L’artwork demeure le point culminant de ce crossover, avec les dessins sophistiqués et sombres de Greg Capullo magnifiquement encrés par Todd McFarlane. Les mouvements, le travail d’iconisation, les scènes plus horrifiques font pleinement effet et la narration séquentielle est mise en avant avec des pages savamment construites qui guident habilement le regard du lecteur. De ce côté-là, il est difficile de faire la fine bouche. On tient ce qu’il se fait de mieux dans les illustrations comic books. Les principaux écueils tiennent plutôt, comme évoqué supra, à la complexité et l’opacité de l’intrigue. L’apparition d’un joker chronologiquement fixé, le complot qu’il semble organiser en sous-main (sans aucune forme d’explication) ainsi que la relecture arrangeante du passé de Bruce Wayne rendent l’histoire difficile à suivre, avec des éléments peu clairs et parfois même redondants.

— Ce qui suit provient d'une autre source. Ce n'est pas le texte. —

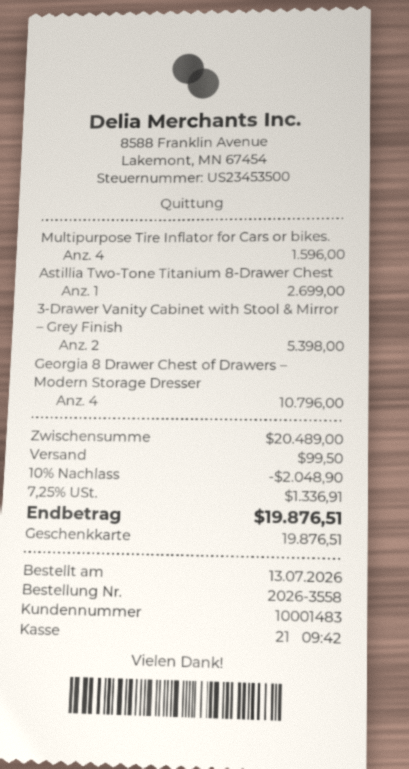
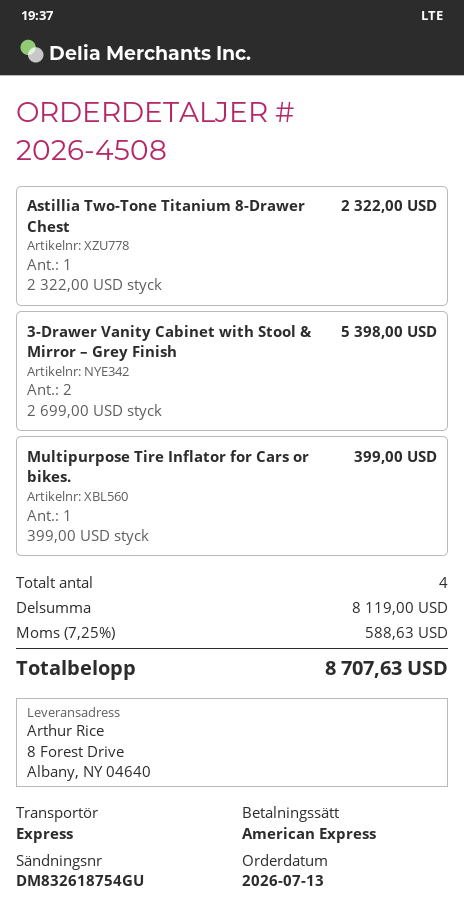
order number: 2026-3558 -> 2026-4508
payment method: gift card -> American Express
Multipurpose Tire Inflator for Cars or bikes.: 4 for 1596.00 -> 1 for 399.00
Astillia Two-Tone Titanium 8-Drawer Chest: 1 for 2699.00 -> 1 for 2322.00
Georgia 8 Drawer Chest of Drawers – Modern Storage Dresser: 4 for 10796.00 -> none
subtotal: 20489.00 -> 8119.00
discount: 10% = 2048.90 -> none
shipping: 99.50 -> none
tax: 7.25% = 1336.91 -> 7.25% = 588.63
total: 19876.51 -> 8707.63

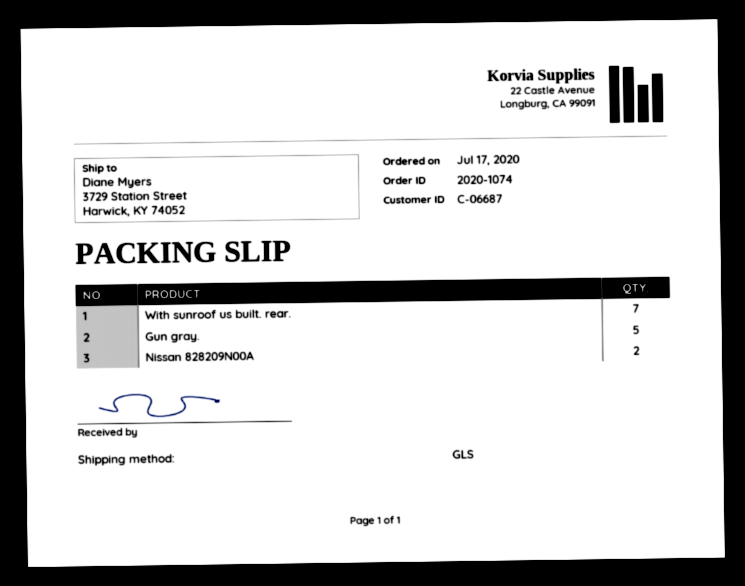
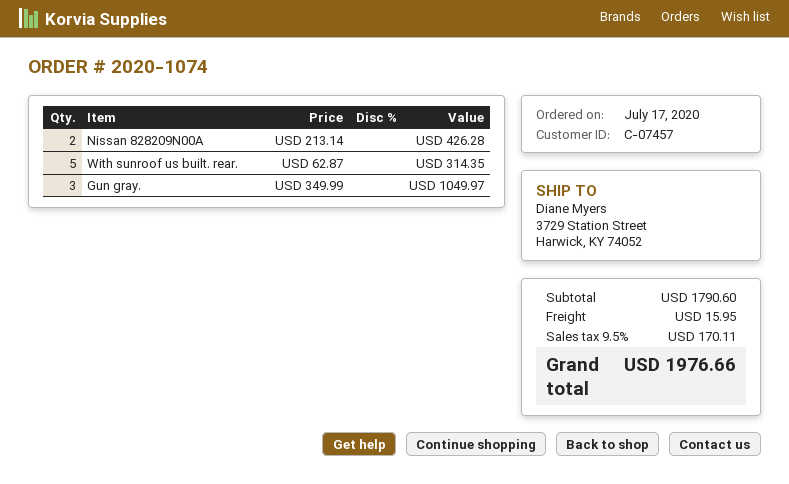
customer number: C-06687 -> C-07457
With sunroof us built. rear.: 7 -> 5
Gun gray.: 5 -> 3

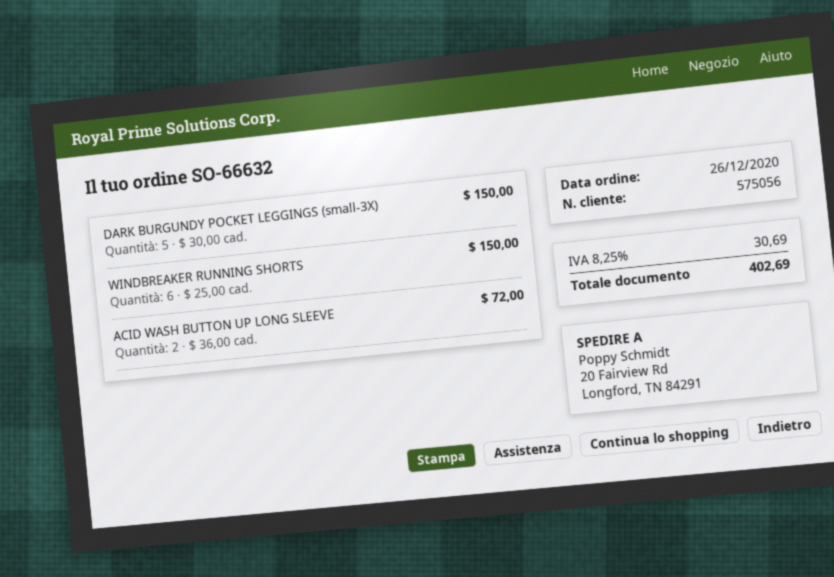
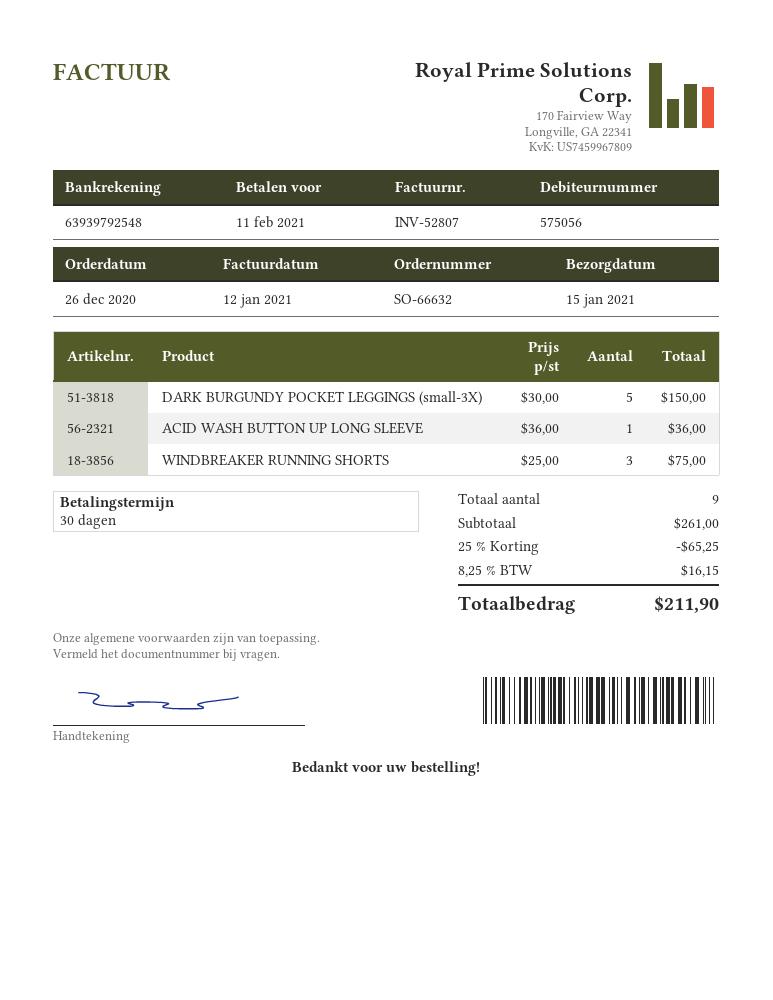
WINDBREAKER RUNNING SHORTS: 6 x 25.00 = 150.00 -> 3 x 25.00 = 75.00
ACID WASH BUTTON UP LONG SLEEVE: 2 x 36.00 = 72.00 -> 1 x 36.00 = 36.00
discount: none -> 25% = 65.25
tax: 8.25% = 30.69 -> 8.25% = 16.15
total: 402.69 -> 211.90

C’est ce que beaucoup de critiques américains ont reproché à cette réunion pourtant si prometteuse. Bien que visuellement impressionnant, l’album a été vu par certains chroniqueurs comme un immense prétexte à la baston, sans que le scénario en apporte les motivations satisfaisantes. Ce jugement n’est pas sans fondement, mais doit cependant être nuancé. D’abord parce qu’effectivement, l’aspect graphique est proprement étourdissant. Ensuite parce que les zones d’ombre du scénario n’empêchent pas Todd McFarlane de caractériser avec finesse ses deux personnages et de les mettre en miroir, avec habileté, sur le plan des superpouvoirs. Enfin, les interactions entre ces deux mondes urbains et initiés par la douleur et le deuil semblent presque logiques, tant les similitudes thématiques et d’ambiance affleurent.

Batman/Spawn, c’est un mariage entre l’art enlevé de McFarlane et Capullo. C’est également une intrigue complexe qui, bien qu’ambitieuse, s’avère difficile à déchiffrer. Un peu comme s’il avait manqué quelqu’un au-dessus de l’épaule de McFarlane pour lui demander d’expliciter tel ou tel point. Mais malgré ces imperfections, le crossover demeure un ajout hautement recommandable à la bibliothèque des amateurs de comics. Ne serait-ce que pour ses qualités figuratives ou pour soutenir ces entreprises d’appariement épisodique.